# DATA FOR REVIEW:
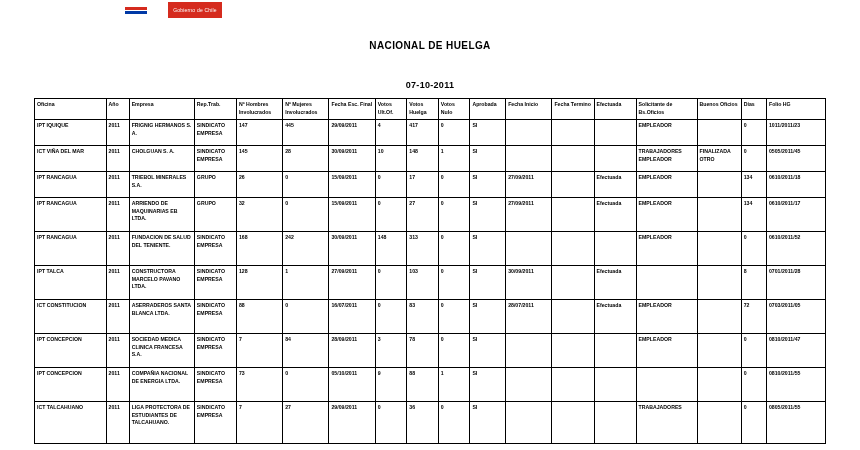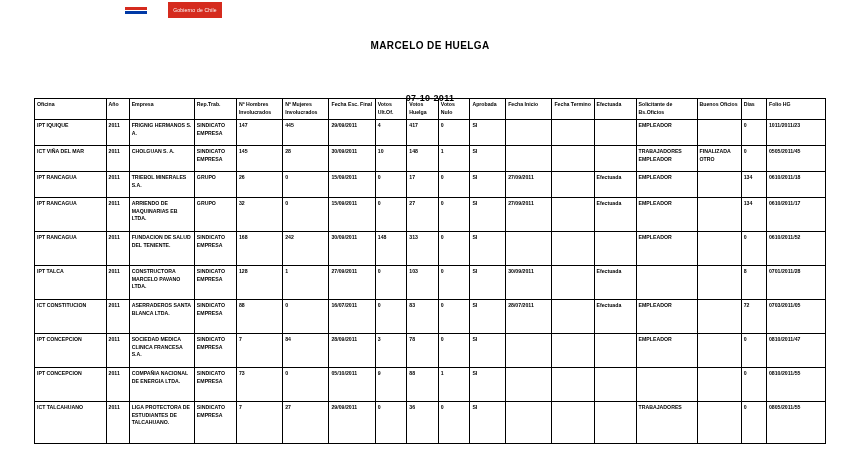--- a/index.html
+++ b/index.html
@@ -72,21 +72,21 @@
     top: 40px;
     width: 860px;
     text-align: center;
     font-size: 10px;
     font-weight: bold;
     letter-spacing: 0.4px;
   }
   .doc-date {
     position: absolute;
     left: 0;
-    top: 93px;
+    top: 80px;
     width: 860px;
     text-align: center;
     font-size: 9px;
     font-weight: bold;
     letter-spacing: 0.3px;
   }
   
   .table-wrap {
     position: absolute;
     left: 34px;
@@ -123,21 +123,21 @@
 </head>
 <body>
 
 <div class="page">
 
   <div class="logo-bar">
     <div class="logo-left"></div>
     <div class="logo-right">Gobierno de Chile</div>
   </div>
 
-  <div class="doc-title">MARCELO DE HUELGA</div>
+  <div class="doc-title">NACIONAL DE HUELGA</div>
   <div class="doc-date">07-10-2011</div>
 
   <div class="table-wrap">
     <table class="huelga">
       <colgroup>
         <col style="width:68px">
         <col style="width:22px">
         <col style="width:62px">
         <col style="width:40px">
         <col style="width:44px">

# REQUIRED ACTION:
Write the full listing out again with every line unchanged, but include no pictures.

# SOLUTION BELOW:
--- a/index.html
+++ b/index.html
@@ -72,21 +72,21 @@
     top: 40px;
     width: 860px;
     text-align: center;
     font-size: 10px;
     font-weight: bold;
     letter-spacing: 0.4px;
   }
   .doc-date {
     position: absolute;
     left: 0;
-    top: 93px;
+    top: 80px;
     width: 860px;
     text-align: center;
     font-size: 9px;
     font-weight: bold;
     letter-spacing: 0.3px;
   }
   
   .table-wrap {
     position: absolute;
     left: 34px;
@@ -123,21 +123,21 @@
 </head>
 <body>
 
 <div class="page">
 
   <div class="logo-bar">
     <div class="logo-left"></div>
     <div class="logo-right">Gobierno de Chile</div>
   </div>
 
-  <div class="doc-title">MARCELO DE HUELGA</div>
+  <div class="doc-title">NACIONAL DE HUELGA</div>
   <div class="doc-date">07-10-2011</div>
 
   <div class="table-wrap">
     <table class="huelga">
       <colgroup>
         <col style="width:68px">
         <col style="width:22px">
         <col style="width:62px">
         <col style="width:40px">
         <col style="width:44px">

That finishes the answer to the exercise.